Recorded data
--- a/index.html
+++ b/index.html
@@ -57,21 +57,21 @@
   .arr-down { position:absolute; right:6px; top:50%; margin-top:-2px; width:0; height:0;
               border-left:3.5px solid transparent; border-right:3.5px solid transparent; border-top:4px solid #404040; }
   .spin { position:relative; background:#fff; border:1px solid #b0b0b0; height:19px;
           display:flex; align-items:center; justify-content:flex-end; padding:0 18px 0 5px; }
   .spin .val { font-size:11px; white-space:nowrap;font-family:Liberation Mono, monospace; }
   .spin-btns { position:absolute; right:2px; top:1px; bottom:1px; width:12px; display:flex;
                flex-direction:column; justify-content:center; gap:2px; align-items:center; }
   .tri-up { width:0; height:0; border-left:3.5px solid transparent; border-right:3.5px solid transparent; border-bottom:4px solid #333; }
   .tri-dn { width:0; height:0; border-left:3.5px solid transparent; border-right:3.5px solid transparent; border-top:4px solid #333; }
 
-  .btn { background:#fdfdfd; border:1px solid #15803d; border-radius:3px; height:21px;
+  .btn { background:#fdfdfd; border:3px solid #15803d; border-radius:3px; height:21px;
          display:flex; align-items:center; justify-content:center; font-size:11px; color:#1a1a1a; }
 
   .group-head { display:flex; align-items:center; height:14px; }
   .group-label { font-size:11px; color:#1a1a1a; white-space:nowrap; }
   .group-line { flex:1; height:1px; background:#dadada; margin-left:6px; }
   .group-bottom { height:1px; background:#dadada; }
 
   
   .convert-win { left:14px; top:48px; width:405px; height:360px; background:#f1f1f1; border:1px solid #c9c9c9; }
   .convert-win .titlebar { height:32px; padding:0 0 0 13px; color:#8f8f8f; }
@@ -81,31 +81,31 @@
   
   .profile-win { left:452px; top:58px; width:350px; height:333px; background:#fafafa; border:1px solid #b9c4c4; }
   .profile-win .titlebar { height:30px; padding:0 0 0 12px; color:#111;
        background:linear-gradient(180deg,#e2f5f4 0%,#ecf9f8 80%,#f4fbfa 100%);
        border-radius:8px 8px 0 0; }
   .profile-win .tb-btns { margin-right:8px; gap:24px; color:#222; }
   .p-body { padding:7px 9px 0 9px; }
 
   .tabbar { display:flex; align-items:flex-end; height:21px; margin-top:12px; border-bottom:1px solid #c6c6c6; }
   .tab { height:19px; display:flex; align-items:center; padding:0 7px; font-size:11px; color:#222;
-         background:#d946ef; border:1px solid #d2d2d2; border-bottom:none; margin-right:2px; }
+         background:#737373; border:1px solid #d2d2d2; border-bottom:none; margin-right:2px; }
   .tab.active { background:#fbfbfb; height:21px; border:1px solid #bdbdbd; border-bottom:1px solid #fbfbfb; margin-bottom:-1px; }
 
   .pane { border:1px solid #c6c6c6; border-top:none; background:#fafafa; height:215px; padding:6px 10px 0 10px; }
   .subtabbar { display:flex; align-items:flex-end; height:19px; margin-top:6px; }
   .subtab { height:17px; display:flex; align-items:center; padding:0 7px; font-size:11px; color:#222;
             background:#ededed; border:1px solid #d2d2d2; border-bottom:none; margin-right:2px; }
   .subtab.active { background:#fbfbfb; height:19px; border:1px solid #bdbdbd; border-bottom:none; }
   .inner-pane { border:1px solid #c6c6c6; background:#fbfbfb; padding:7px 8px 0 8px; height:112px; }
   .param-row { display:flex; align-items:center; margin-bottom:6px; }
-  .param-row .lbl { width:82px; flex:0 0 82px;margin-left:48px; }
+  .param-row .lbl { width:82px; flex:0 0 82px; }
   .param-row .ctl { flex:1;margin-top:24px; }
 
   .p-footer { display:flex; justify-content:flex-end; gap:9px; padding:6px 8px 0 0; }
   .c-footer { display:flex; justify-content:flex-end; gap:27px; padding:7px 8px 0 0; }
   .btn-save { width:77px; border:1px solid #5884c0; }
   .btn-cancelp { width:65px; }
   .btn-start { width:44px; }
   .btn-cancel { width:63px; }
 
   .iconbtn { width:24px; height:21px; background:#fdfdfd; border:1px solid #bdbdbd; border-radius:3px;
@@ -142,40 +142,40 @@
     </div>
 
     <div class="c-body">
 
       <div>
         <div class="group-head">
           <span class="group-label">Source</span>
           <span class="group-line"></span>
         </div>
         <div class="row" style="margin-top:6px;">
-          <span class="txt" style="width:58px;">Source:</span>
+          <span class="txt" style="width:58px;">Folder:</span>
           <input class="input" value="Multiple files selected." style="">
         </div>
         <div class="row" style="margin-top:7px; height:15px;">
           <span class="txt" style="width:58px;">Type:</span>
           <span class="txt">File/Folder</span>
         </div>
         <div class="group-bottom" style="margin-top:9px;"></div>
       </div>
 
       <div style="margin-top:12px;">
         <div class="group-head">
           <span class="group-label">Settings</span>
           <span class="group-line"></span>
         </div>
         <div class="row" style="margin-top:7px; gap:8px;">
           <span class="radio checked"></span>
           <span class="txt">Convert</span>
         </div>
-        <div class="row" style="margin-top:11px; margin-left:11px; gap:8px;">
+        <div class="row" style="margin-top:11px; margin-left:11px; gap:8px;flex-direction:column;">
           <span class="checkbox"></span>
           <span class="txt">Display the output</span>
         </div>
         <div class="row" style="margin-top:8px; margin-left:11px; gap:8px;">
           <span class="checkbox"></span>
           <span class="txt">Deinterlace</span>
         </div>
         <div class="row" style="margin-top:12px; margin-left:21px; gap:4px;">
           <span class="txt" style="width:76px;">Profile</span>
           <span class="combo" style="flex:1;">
* * *
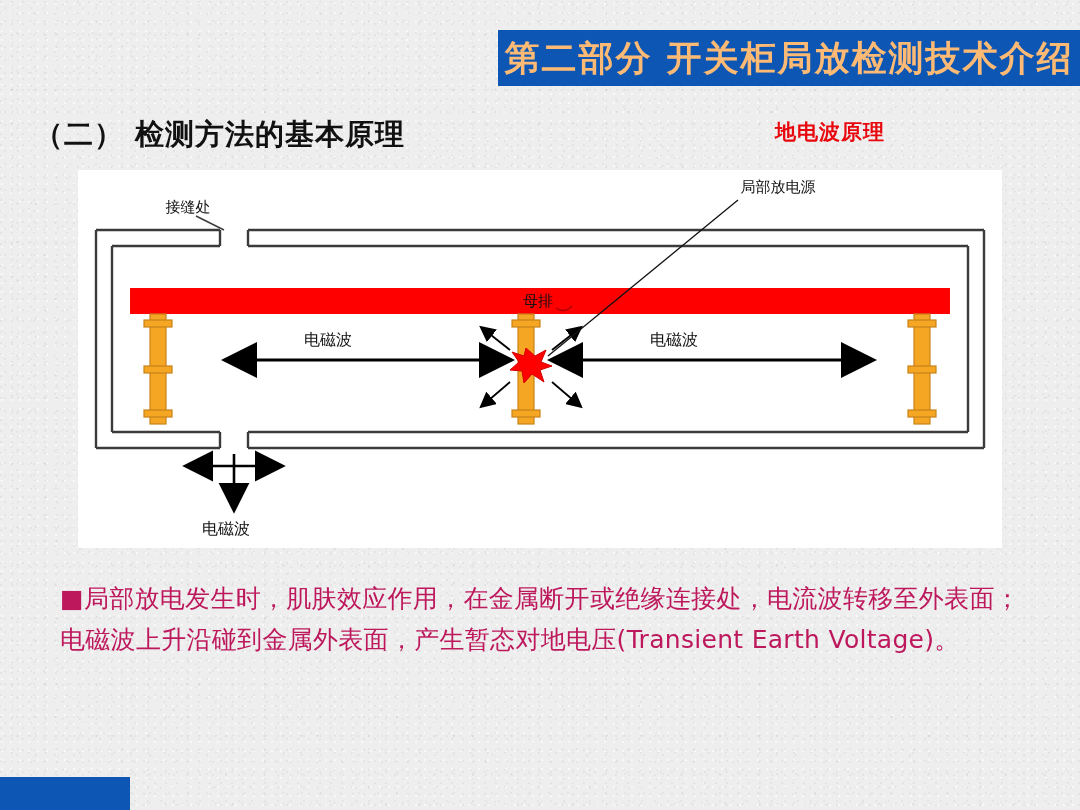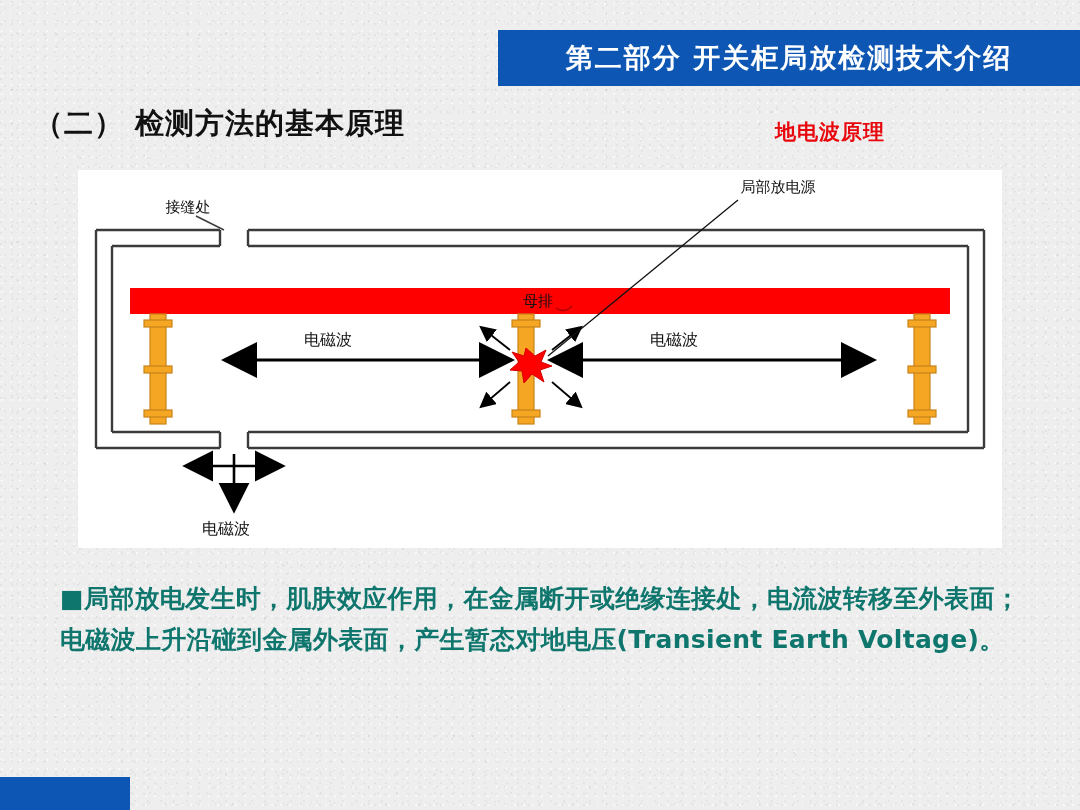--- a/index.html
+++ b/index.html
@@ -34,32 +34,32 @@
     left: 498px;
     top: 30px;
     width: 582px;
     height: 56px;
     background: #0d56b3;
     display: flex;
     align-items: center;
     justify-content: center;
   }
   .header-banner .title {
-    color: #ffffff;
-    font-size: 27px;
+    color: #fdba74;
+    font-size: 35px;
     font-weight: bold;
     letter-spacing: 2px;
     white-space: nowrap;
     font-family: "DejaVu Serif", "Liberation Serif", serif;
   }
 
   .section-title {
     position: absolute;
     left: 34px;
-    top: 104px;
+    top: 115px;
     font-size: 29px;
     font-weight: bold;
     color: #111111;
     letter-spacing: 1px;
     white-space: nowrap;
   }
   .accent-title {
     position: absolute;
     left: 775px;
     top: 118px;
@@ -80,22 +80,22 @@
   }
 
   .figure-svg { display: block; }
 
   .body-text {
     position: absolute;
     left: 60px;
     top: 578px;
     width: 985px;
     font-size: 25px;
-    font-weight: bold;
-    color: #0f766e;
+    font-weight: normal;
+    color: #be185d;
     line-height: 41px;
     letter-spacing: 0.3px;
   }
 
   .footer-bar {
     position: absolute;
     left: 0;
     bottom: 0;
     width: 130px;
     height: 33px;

* **WHAT IS NEEDED**:
Each line of the entries above that includes "content" counts once; state how many such lines there are, with the number as the only answer.

* **RESULT FOR THIS TASK**:
6